* Directions for this task
Images should be omitted while the rest of the data is duplicated exactly.

>>>>>

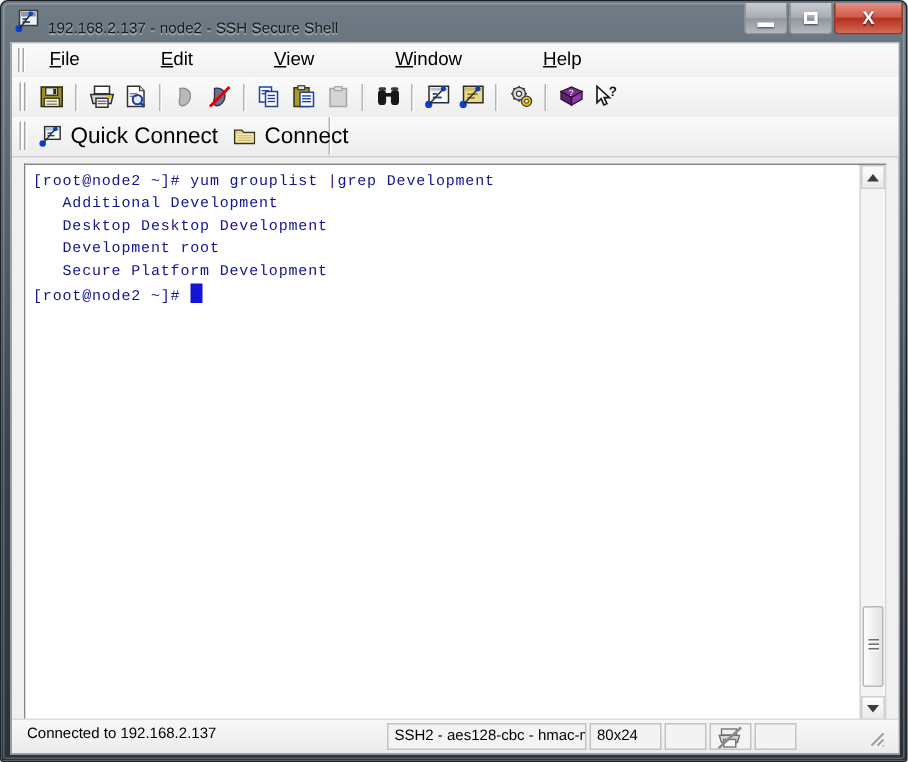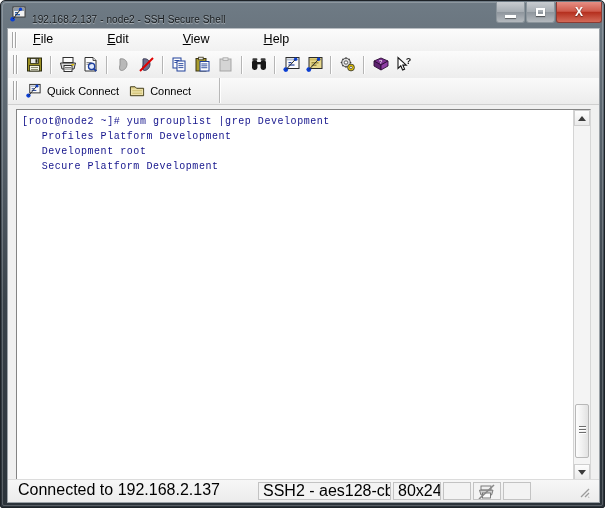--- a/index.html
+++ b/index.html
@@ -228,21 +228,21 @@
     left: 14px; top: 0;
     height: 25px;
     display: flex;
     align-items: center;
   }
   .qc-btn {
     display: flex;
     align-items: center;
     gap: 5px;
     padding: 2px 6px 2px 4px;
-    font-size: 11px;
+    font-size: 15px;
     color: #000;
     cursor: default;
     white-space: nowrap;
   }
 
   
   .term-wrap {
     position: absolute;
     left: 8px; top: 80px;
     width: 575px;
@@ -347,21 +347,21 @@
     background: linear-gradient(to bottom, #f7f7f7 0%, #ececec 100%);
     border-top: 1px solid #dcdcdc;
   }
   .sb-panel {
     position: absolute;
     top: 2px;
     height: 18px;
     box-sizing: border-box;
     border: 1px solid #c3c3c3;
     background: #f3f3f3;
-    font-size: 16px;
+    font-size: 10px;
     color: #000;
     line-height: 16px;
     padding-left: 4px;
     white-space: nowrap;
     overflow: hidden;
   }
   .sb-panel.plain {
     border: none;
     background: transparent;
   }
@@ -403,20 +403,21 @@
 
     <div class="menubar">
       <span class="grip">
           <i></i>
           <i></i>
         </span>
       <div class="menu-items">
         <span class="menu-item"><u>F</u><span>ile</span></span>
         <span class="menu-item"><u>E</u><span>dit</span></span>
         <span class="menu-item"><u>V</u><span>iew</span></span>
+        <span class="menu-item"><u>W</u><span>indow</span></span>
         <span class="menu-item"><u>H</u><span>elp</span></span>
       </div>
     </div>
 
     <div class="toolbar1">
       <span class="tb-grip">
           <i></i>
           <i></i>
         </span>
       <div class="tb-items">
@@ -600,23 +601,25 @@
             </svg>
             <span>Connect</span>
           </div>
         </div>
       </div>
     </div>
 
     <div class="term-wrap">
       <div class="term-screen">
         <div class="term-line">[root@node2 ~]# yum grouplist |grep Development</div>
-        <div class="term-line">   Profiles Platform Development</div>
+        <div class="term-line">   Additional Development</div>
+        <div class="term-line">   Desktop Desktop Development</div>
         <div class="term-line">   Development root</div>
         <div class="term-line">   Secure Platform Development</div>
+        <div class="term-line"><span>[root@node2 ~]# </span><span class="cursor"></span></div>
       </div>
 
       <div class="vscroll">
         <div class="sb-btn sb-up">
           <span class="sb-arrow up"></span>
         </div>
         <div class="sb-thumb">
           <span class="sb-grip">
               <i></i>
               <i></i>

<<<<<

* Result below
--- a/index.html
+++ b/index.html
@@ -228,21 +228,21 @@
     left: 14px; top: 0;
     height: 25px;
     display: flex;
     align-items: center;
   }
   .qc-btn {
     display: flex;
     align-items: center;
     gap: 5px;
     padding: 2px 6px 2px 4px;
-    font-size: 11px;
+    font-size: 15px;
     color: #000;
     cursor: default;
     white-space: nowrap;
   }
 
   
   .term-wrap {
     position: absolute;
     left: 8px; top: 80px;
     width: 575px;
@@ -347,21 +347,21 @@
     background: linear-gradient(to bottom, #f7f7f7 0%, #ececec 100%);
     border-top: 1px solid #dcdcdc;
   }
   .sb-panel {
     position: absolute;
     top: 2px;
     height: 18px;
     box-sizing: border-box;
     border: 1px solid #c3c3c3;
     background: #f3f3f3;
-    font-size: 16px;
+    font-size: 10px;
     color: #000;
     line-height: 16px;
     padding-left: 4px;
     white-space: nowrap;
     overflow: hidden;
   }
   .sb-panel.plain {
     border: none;
     background: transparent;
   }
@@ -403,20 +403,21 @@
 
     <div class="menubar">
       <span class="grip">
           <i></i>
           <i></i>
         </span>
       <div class="menu-items">
         <span class="menu-item"><u>F</u><span>ile</span></span>
         <span class="menu-item"><u>E</u><span>dit</span></span>
         <span class="menu-item"><u>V</u><span>iew</span></span>
+        <span class="menu-item"><u>W</u><span>indow</span></span>
         <span class="menu-item"><u>H</u><span>elp</span></span>
       </div>
     </div>
 
     <div class="toolbar1">
       <span class="tb-grip">
           <i></i>
           <i></i>
         </span>
       <div class="tb-items">
@@ -600,23 +601,25 @@
             </svg>
             <span>Connect</span>
           </div>
         </div>
       </div>
     </div>
 
     <div class="term-wrap">
       <div class="term-screen">
         <div class="term-line">[root@node2 ~]# yum grouplist |grep Development</div>
-        <div class="term-line">   Profiles Platform Development</div>
+        <div class="term-line">   Additional Development</div>
+        <div class="term-line">   Desktop Desktop Development</div>
         <div class="term-line">   Development root</div>
         <div class="term-line">   Secure Platform Development</div>
+        <div class="term-line"><span>[root@node2 ~]# </span><span class="cursor"></span></div>
       </div>
 
       <div class="vscroll">
         <div class="sb-btn sb-up">
           <span class="sb-arrow up"></span>
         </div>
         <div class="sb-thumb">
           <span class="sb-grip">
               <i></i>
               <i></i>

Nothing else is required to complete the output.